Thursday, 3 May 2012

Live in Bread & Roses

Very excited to announce I will be exhibiting as part of a group show at Motorcade/FlashParade.  


"Motorcade/FlashParade is an artist-run project space in Bristol, providing a platform for emerging artists and hosting an annual programme of exhibitions and events. Initiated in 2009 it is fast evolving into an exciting test space for contemporary practice, supporting and encouraging the development of new work and fresh ideas."
© Rebecca Harris Live 2011



The exhibition is curated by Julie McCalden who selected Live for the group show Bread & Roses which forms part the Bristol Biennial Community Arts Festival.  Here is what Julie McCalden says about the show:



"Art, as a shifter of perceptions, is a terrain which can change how we think about ourselves and the world. As such, it is a potential catalyst for producing social change. An encounter with artwork that is unusual, surprising or delivered in atypical ways can disrupt our customary behaviours, allowing us to see and think differently. Bread & Roses attempts to operate in this arena, opening up a space in which something new can take place. 
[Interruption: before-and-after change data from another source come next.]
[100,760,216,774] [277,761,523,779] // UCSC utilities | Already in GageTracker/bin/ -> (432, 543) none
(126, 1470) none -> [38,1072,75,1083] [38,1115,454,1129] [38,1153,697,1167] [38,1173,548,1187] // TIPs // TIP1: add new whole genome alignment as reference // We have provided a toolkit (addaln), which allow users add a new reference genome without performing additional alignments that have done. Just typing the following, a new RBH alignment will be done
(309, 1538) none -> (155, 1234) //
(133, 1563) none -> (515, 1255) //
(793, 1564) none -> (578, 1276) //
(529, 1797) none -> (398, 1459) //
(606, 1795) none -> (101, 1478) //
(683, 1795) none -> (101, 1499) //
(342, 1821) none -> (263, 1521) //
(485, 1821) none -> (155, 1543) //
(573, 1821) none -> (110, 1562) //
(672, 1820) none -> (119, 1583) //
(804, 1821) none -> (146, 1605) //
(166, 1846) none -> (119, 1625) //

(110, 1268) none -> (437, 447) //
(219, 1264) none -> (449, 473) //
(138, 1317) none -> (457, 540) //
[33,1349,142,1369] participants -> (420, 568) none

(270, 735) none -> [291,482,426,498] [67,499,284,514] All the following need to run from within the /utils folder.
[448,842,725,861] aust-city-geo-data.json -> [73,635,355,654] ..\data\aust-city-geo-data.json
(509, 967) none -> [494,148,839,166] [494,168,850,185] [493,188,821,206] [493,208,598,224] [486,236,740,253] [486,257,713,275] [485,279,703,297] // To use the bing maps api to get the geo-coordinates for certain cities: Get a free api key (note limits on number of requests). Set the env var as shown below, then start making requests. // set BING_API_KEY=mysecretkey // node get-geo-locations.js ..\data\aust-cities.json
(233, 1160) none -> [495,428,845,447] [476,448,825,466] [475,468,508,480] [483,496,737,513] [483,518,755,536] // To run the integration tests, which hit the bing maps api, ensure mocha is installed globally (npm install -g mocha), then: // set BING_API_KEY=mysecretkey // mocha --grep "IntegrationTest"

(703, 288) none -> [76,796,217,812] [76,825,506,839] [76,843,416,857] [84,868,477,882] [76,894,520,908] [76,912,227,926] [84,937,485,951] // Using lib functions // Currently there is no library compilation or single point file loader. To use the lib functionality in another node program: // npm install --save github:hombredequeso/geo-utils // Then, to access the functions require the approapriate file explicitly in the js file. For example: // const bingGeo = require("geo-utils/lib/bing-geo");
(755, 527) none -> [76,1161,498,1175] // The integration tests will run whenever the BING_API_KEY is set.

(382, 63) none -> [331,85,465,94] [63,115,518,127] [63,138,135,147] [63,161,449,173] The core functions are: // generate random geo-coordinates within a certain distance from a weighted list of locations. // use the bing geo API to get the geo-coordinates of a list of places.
Comprising both on and off-site projects, the exhibition consists of selected existing works and new works produced by invited artists, chosen for this catalytic potentiality, however unquantifiable. In accepting this immeasurability, the project remains about possibility.
 

Many of the works share a subtle political undercurrent, underlying the desire to see the world differently in order to change it. These pieces provide a grounding from which to view some of the more poetic works in the show. The current political climate lends this project a sense of social and political timeliness and urgency.
 

The show takes its name from a poem penned in 1911 by James Oppenheim, but commonly attributed to a Massachusetts textile strike in 1912 where it was used as a slogan by the women strikers – we want bread but we want roses too. It has since been appropriated for a variety of cultural and poetic interventions referencing it’s succinct recognition that basic necessities are not enough; we need life to be worth living too. In a world characterised by a sense of inevitability, this exhibition seeks to unravel common sense notions to reveal other possibilities beyond the limits of our imagination."

Friday 1st June
Preview:  6pm – late

Saturday 2nd June
Group critique: 2pm

Exhibition continues: 
Saturday 2nd – Sunday 3rd June, 12-6pm


I think it's going to be a exciting show and I'm very much looking forward to see the whole collection of curated works.  I will be attending on the Friday preview and Saturday critique so maybe see you there?